Return all the data exactly, keeping the pictures out.

• • • • • • •

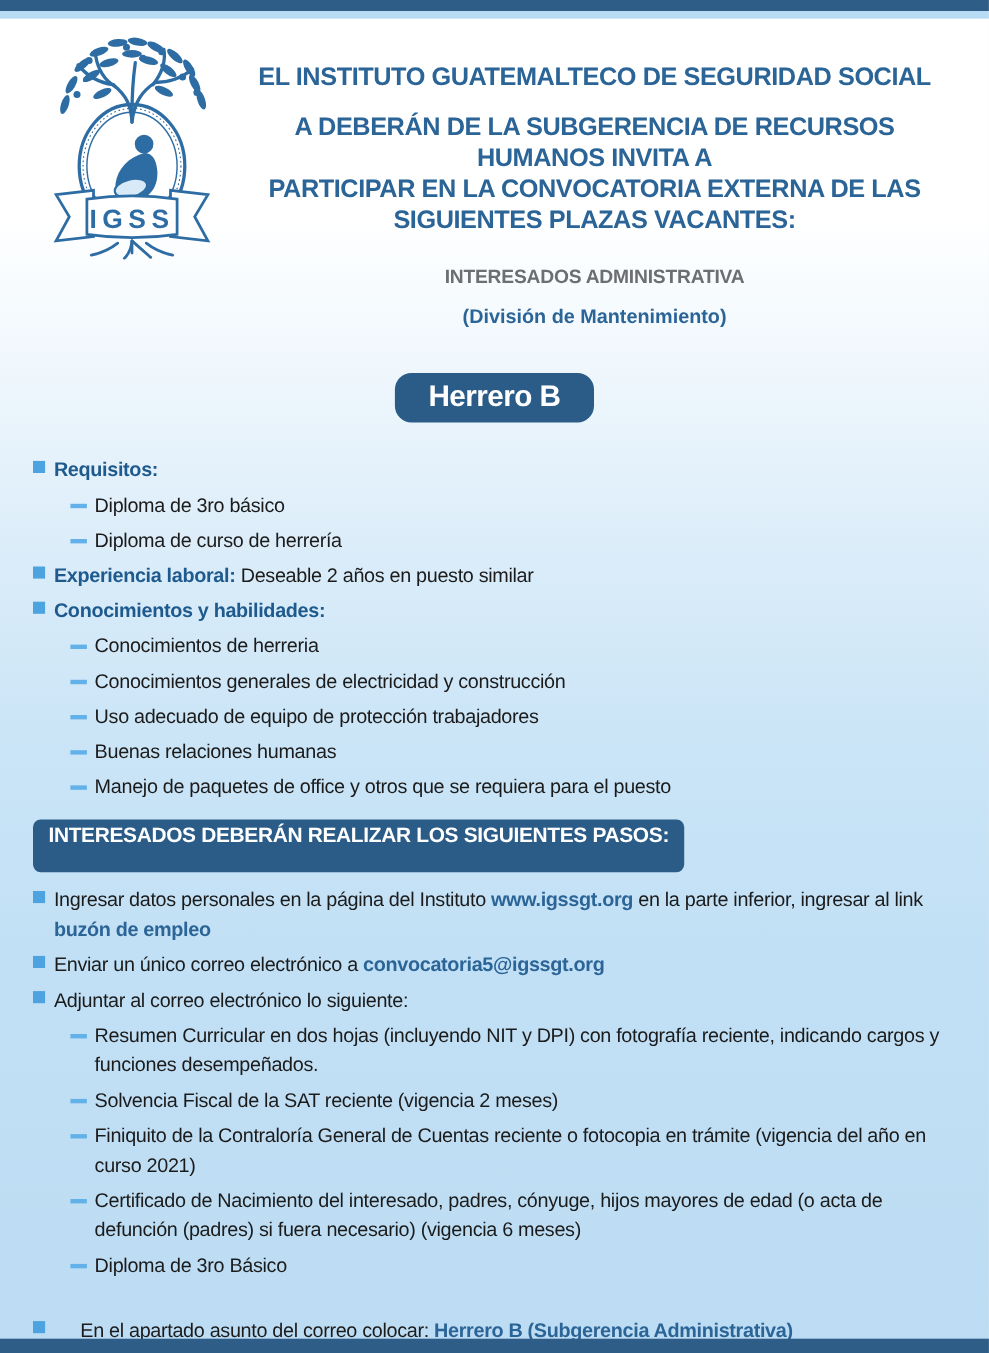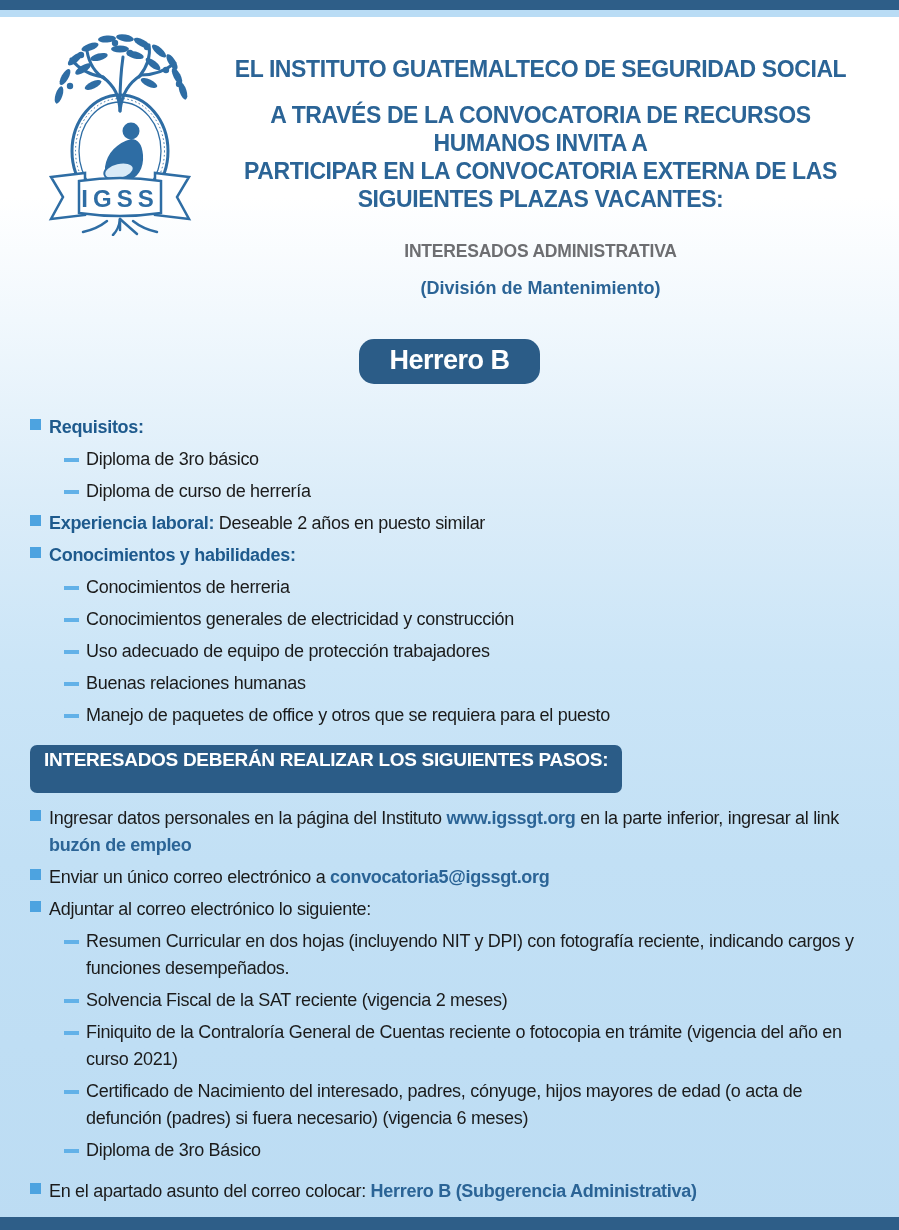--- a/index.html
+++ b/index.html
@@ -108,7 +108,7 @@
     </div>
     <div class="header-text">
       <div class="h-line h1m">EL INSTITUTO GUATEMALTECO DE SEGURIDAD SOCIAL</div>
-      <div class="h-line">A TRAVÉS DE LA CONVOCATORIA DE RECURSOS HUMANOS INVITA A</div>
+      <div class="h-line">A DEBERÁN DE LA SUBGERENCIA DE RECURSOS HUMANOS INVITA A</div>
       <div class="h-line">PARTICIPAR EN LA CONVOCATORIA EXTERNA DE LAS SIGUIENTES PLAZAS VACANTES:</div>
       <div class="dept">INTERESADOS ADMINISTRATIVA</div>
       <div class="division">(División de Mantenimiento)</div>

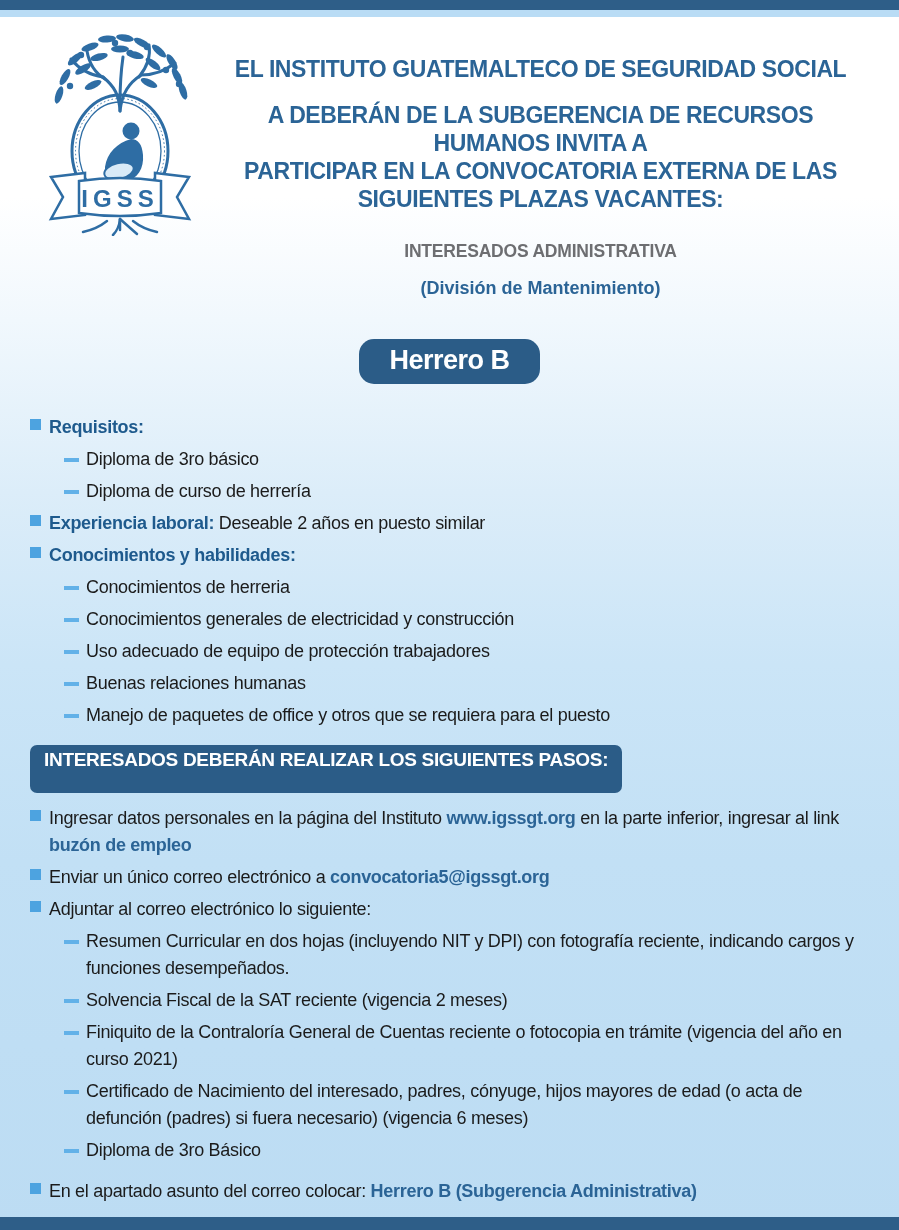--- a/index.html
+++ b/index.html
@@ -29,7 +29,7 @@
   .link{color:#2b6496;font-weight:bold;text-decoration:none;cursor:pointer;}
   .steps-bar{width:fit-content;margin:16px 0 12px 30px;background:#2b5c87;color:#ffffff;font-weight:bold;
     font-size:19px;letter-spacing:-0.3px;padding:4px 14px 22px;border-radius:7px;}
-  .gap-top{margin-top:14px;}
+  .gap-top{margin-top:32px;gap:24px;}
   .deadline-wrap{text-align:center;margin-top:22px;}
   .deadline{display:inline-block;background:#2b5c87;color:#ffffff;font-weight:bold;font-size:19.5px;
     letter-spacing:-0.3px;padding:5px 20px 7px;border-radius:7px;}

• • • • • • •

» **RESPONSE TO THE EXERCISE**:
--- a/index.html
+++ b/index.html
@@ -108,7 +108,7 @@
     </div>
     <div class="header-text">
       <div class="h-line h1m">EL INSTITUTO GUATEMALTECO DE SEGURIDAD SOCIAL</div>
-      <div class="h-line">A TRAVÉS DE LA CONVOCATORIA DE RECURSOS HUMANOS INVITA A</div>
+      <div class="h-line">A DEBERÁN DE LA SUBGERENCIA DE RECURSOS HUMANOS INVITA A</div>
       <div class="h-line">PARTICIPAR EN LA CONVOCATORIA EXTERNA DE LAS SIGUIENTES PLAZAS VACANTES:</div>
       <div class="dept">INTERESADOS ADMINISTRATIVA</div>
       <div class="division">(División de Mantenimiento)</div>

--- a/index.html
+++ b/index.html
@@ -29,7 +29,7 @@
   .link{color:#2b6496;font-weight:bold;text-decoration:none;cursor:pointer;}
   .steps-bar{width:fit-content;margin:16px 0 12px 30px;background:#2b5c87;color:#ffffff;font-weight:bold;
     font-size:19px;letter-spacing:-0.3px;padding:4px 14px 22px;border-radius:7px;}
-  .gap-top{margin-top:14px;}
+  .gap-top{margin-top:32px;gap:24px;}
   .deadline-wrap{text-align:center;margin-top:22px;}
   .deadline{display:inline-block;background:#2b5c87;color:#ffffff;font-weight:bold;font-size:19.5px;
     letter-spacing:-0.3px;padding:5px 20px 7px;border-radius:7px;}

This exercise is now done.